“If
a person has no delicacy, he has you in his power . . .”
That’s
the line that grabbed me. Its applications are myriad, from neighbors with
barking dogs to presidential candidates. Delicacy implies thoughtfulness,
courtesy, tact and some regard for others. It is the valve in our nature that
keeps the boiler from blowing. Those unburdened with delicacy – call it empathy
-- shout when they whisper. They recognize no rules of civility and mock those
who do. We are at their mercy so long as we remain delicate. Hazlitt’s subject
in “On the Want of Money” (1827) is bigger and, in a sense, less interesting,
but never has want been anatomized with such gusto. Here is the phrase quoted
above and some of the subsequent passage:
“If
a person has no delicacy, he has you in his power, for you necessarily feel
some towards him; and since he will take no denial, you must comply with his
peremptory demands, or send for a constable, which out of respect for his
character you will not do. . . . It is their facility in borrowing money that
has ruined them. No one will set heartily to work, who has the face to enter a
strange house, ask the master of it for a considerable loan, on some plausible
and pompous pretext, and walk off with it in his pocket.

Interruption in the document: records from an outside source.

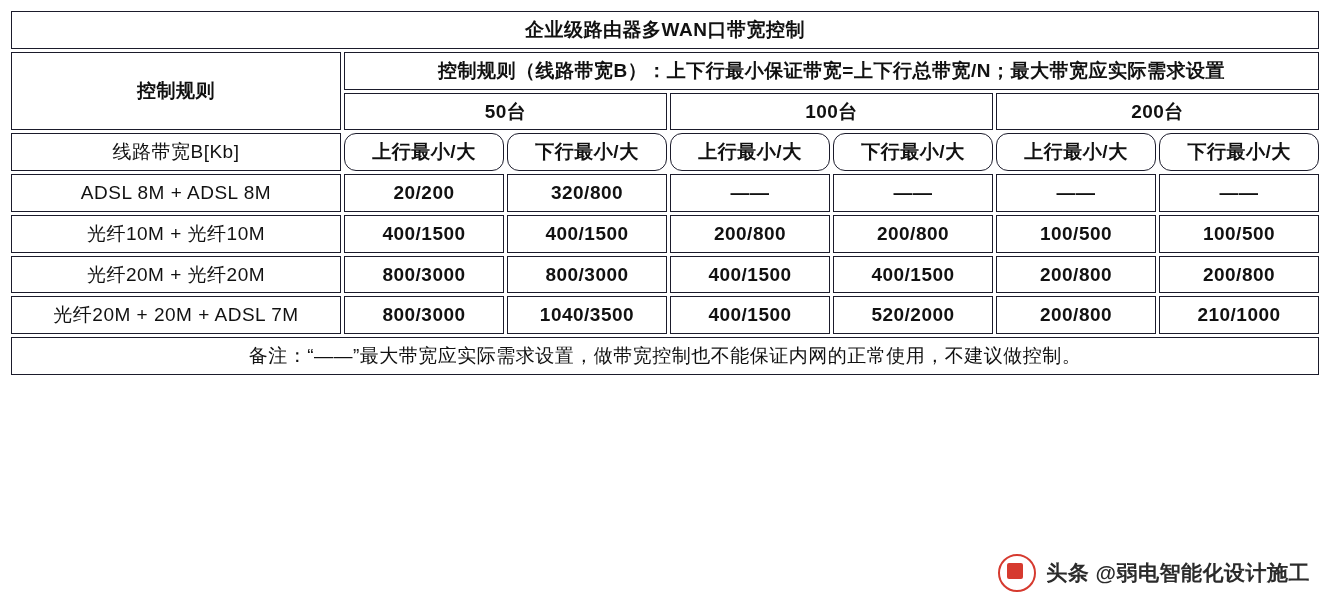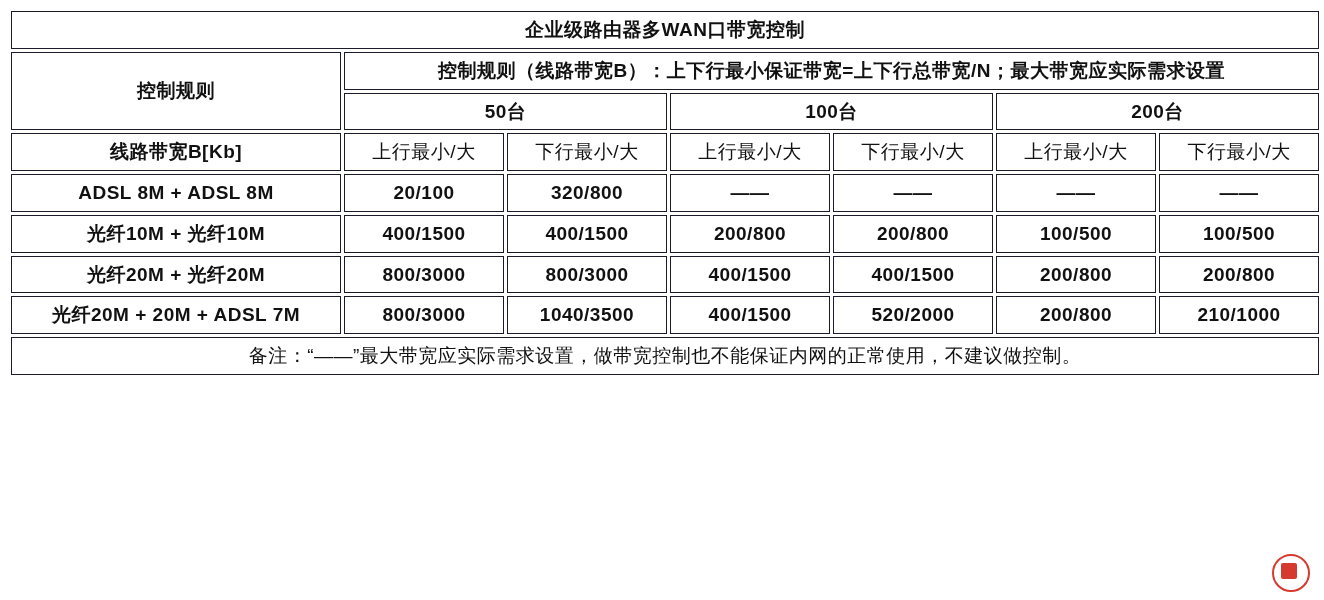--- a/index.html
+++ b/index.html
@@ -68,7 +68,7 @@
   }
   td.row-label {
     font-size: 20px;
-    font-weight: bold;
+    font-weight: normal;
     padding: 16px 4px;
     letter-spacing: 0.5px;
   }

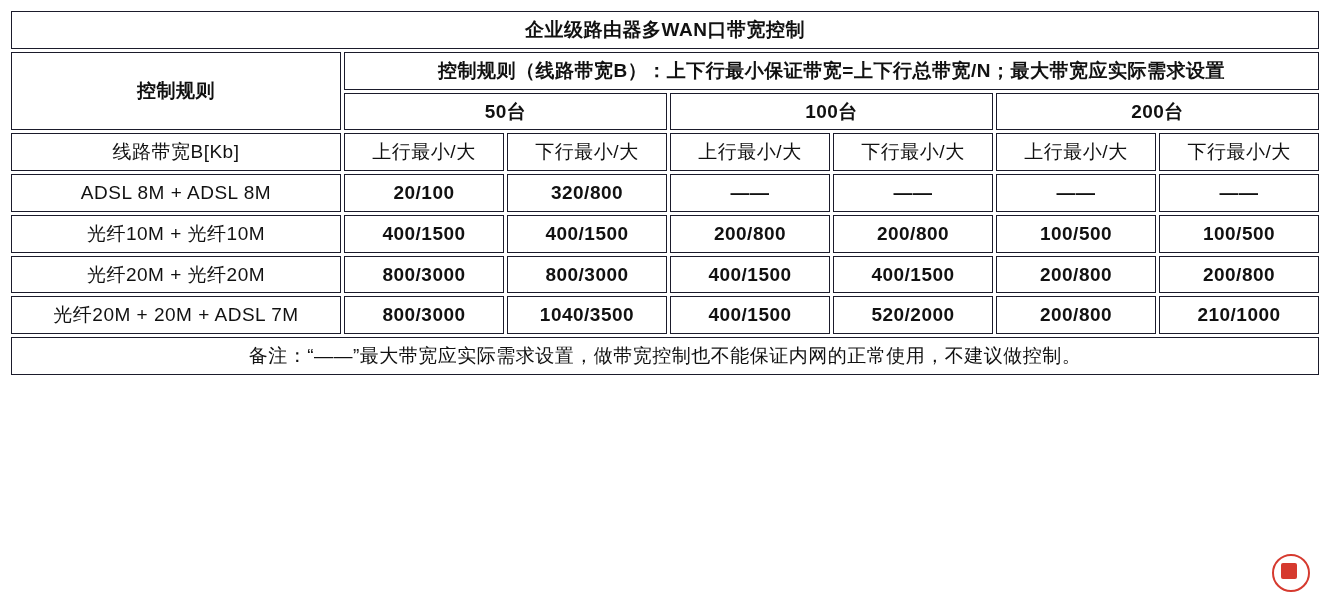--- a/index.html
+++ b/index.html
@@ -62,9 +62,10 @@
   }
   td.col-head {
     font-size: 20px;
-    font-weight: normal;
+    font-weight: bold;
     padding: 16px 2px;
     letter-spacing: 0.5px;
+    border-radius: 12px;
   }
   td.row-label {
     font-size: 20px;

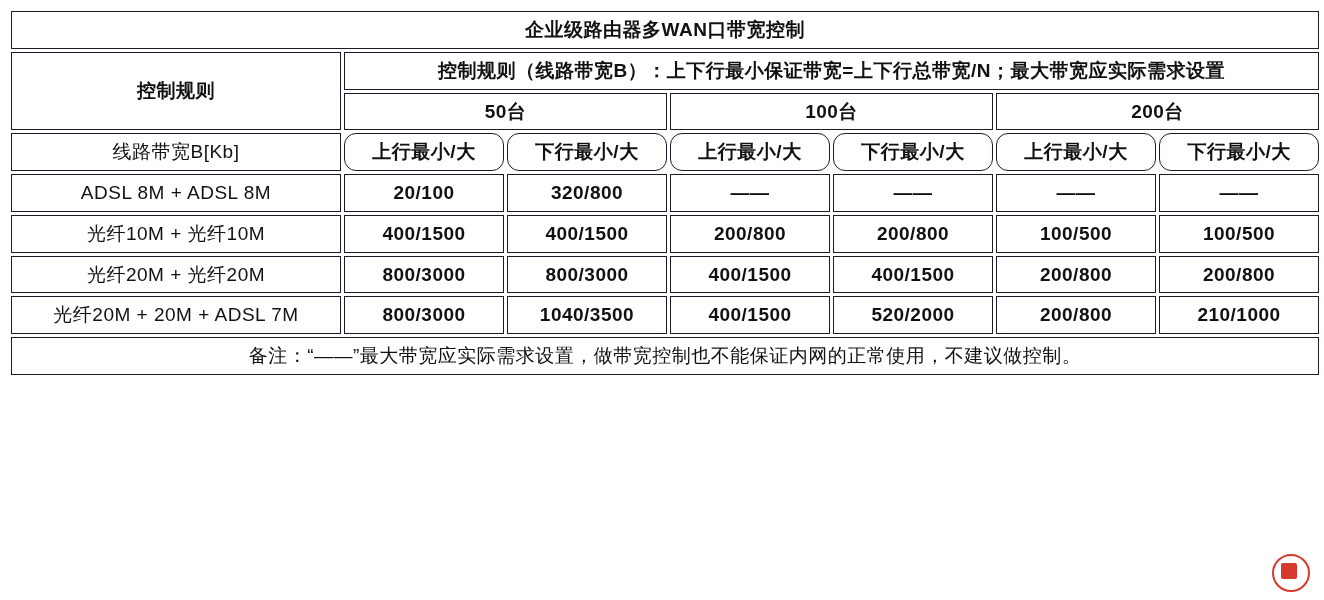--- a/index.html
+++ b/index.html
@@ -159,7 +159,7 @@
 
       <tr>
         <td class="row-label">ADSL 8M + ADSL 8M</td>
-        <td class="value">20/100</td>
+        <td class="value">20/200</td>
         <td class="value">320/800</td>
         <td class="value">——</td>
         <td class="value">——</td>

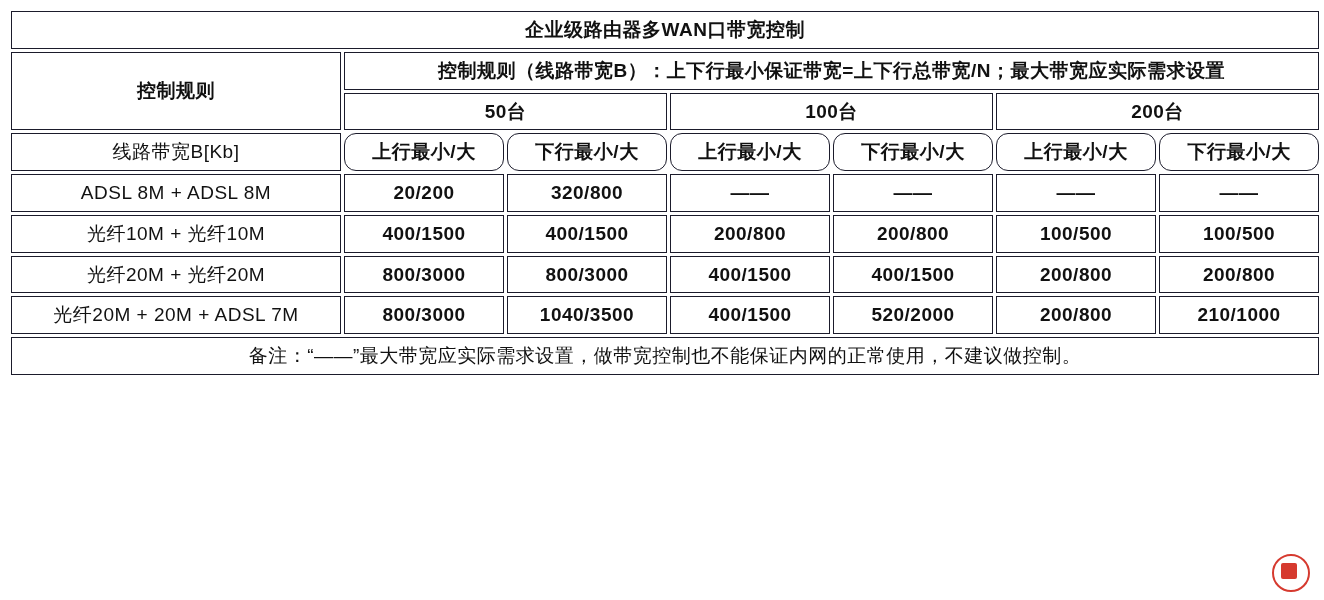--- a/index.html
+++ b/index.html
@@ -203,6 +203,7 @@
 
 <div class="watermark">
   <span class="wm-logo"></span>
+  <span class="wm-text">头条 @弱电智能化设计施工</span>
 </div>
 
 </body></html>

You might as well suspect
a highwayman of addicting himself to hard study in the intervals of his
profession.”
Hazlitt
is the poet of resentment and humiliation, about which he wrote not
theoretically but from unhappy experience. He was forever scrambling after
money, so his sentences glow with autobiographical heat. Frederic Raphael writes of him:
“.
. . he was usually paid by the piece, like any Grub-street hack. His books,
mostly reprints of essays and lectures, were never bestsellers. The quality of
his work might be a function of his genius; its quantity was the fruit of
penury: `It may be indelicate,’ he wrote, `but I am forced to write an article
every week.’”
Note
“indelicate.” Hazlitt’s sentence continues, as recalled by Henry Crabb Robinson: “. . . and I have not time to make one with so much delicacy as I
otherwise should.” I know the feeling. There was a time years ago when money
was squeakingly tight. I pulled in all the freelance work I could find and sold
books I wish I had today. I went to sleep anxious and woke up in dread. Still,
I ate three meals a day and paid most of the bills. This was not poverty.
Hazlitt describes my temporary state like this:
“.
. . that uncertain, casual, precarious mode of existence, in which the
temptation to spend remains after the means are exhausted, the want of money
joined with the hope and possibility of getting it, the intermediate state of
difficulty and suspense between the last guinea or shilling and the next that
we may have the good luck to encounter. This gap, this unwelcome interval
constantly recurring, however shabbily got over, is really full of many
anxieties, misgivings, mortifications, meannesses, and deplorable
embarrassments of every description.”